Report: JPMorgan, Dimon Leaped into Disaster Mode Over CIO Blunder

Upon discovering the massive trading blunder now rocking his company, Jamie Dimon grew queasy and pushed JPMorgan Chase (NYSE:JPM) into disaster mode, including setting up a war room and sending out a financial SWAT team, according to a published report.

The behind-the-scenes account shows how concerned execs at the No. 1 U.S. bank by assets were about the failed hedging strategy, which it disclosed last week has led to more than $2 billion in losses in just weeks.

"The big lesson I learned: Don't get complacent despite a successful track record," Dimon told The Wall Street Journal. "No one or no unit can get a free pass."

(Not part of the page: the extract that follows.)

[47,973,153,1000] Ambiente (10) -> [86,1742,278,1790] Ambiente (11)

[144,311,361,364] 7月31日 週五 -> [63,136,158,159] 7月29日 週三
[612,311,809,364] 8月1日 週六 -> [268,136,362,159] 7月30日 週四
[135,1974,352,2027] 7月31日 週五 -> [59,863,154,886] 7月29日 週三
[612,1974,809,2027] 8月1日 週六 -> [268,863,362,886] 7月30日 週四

According to the Journal, Dimon lashed out on April 30 at colleagues who handed him summaries and analyses of the losses by the bank’s chief investment office. Throwing down the papers, he yelled, “I want to see the positions!...Now! I want to see everything!”

Ina Drew, the chief of the CIO, was eventually ousted last week in the wake of the disclosure.

JPMorgan relied on the CIO to hedge its massive exposures, but the office expanded in recent years into essentially massive directional bets. Tellingly, last year risk-control caps were removed that had required traders to exit position when losses exceeded $20 million, however Dimon wasn’t aware of those changes, the Journal reported.

According to the paper, in an April 9 operating-committee meeting, Dimon questioned Drew about a Journal story breaking the CIO’s massive positions, but she told the group the trades would work out, saying: “We can ride this out.”

Those reassurances led to Dimon’s infamous statement to investors on an April 13 earnings call that concerns about the CIO trades were a “complete tempest in a teapot.”

Despite those comments, the CIO’s books were registering losses at the end of April and into early May of about $200 million a day, a source who had a direct conversation with Dimon told FOX Business’s Charles Gasparino.

Dimon delayed disclosing the losses in a scheduled quarterly filing on April 27 because he didn’t have a full understanding of the impact of the trades, the Journal said.

After growing frustrated with daily summaries of the losses, Dimon demanded to see specific positions on April 30, which led him to grow queasy, the Journal reported.

Dimon, who was leaving sleep over the matter, set up a war room on the 48th floor of JPMorgan’s Park Avenue headquarters in Manhattan that was led by risk chief John Hogan, the paper said.

The following week JPMorgan also staged a mock conference call with investors for Dimon, quizzing him on the losses. Senior execs came in on Mother’s Day to help set up a SWAT team gathering documents to respond to a slew of probes into the losses.

The disaster has helped wipe out more than $25 billion of JPMorgan’s market cap so far. Shares of the big bank slid 0.45% to $33.78 Friday morning, leaving them up less than 2% on the year.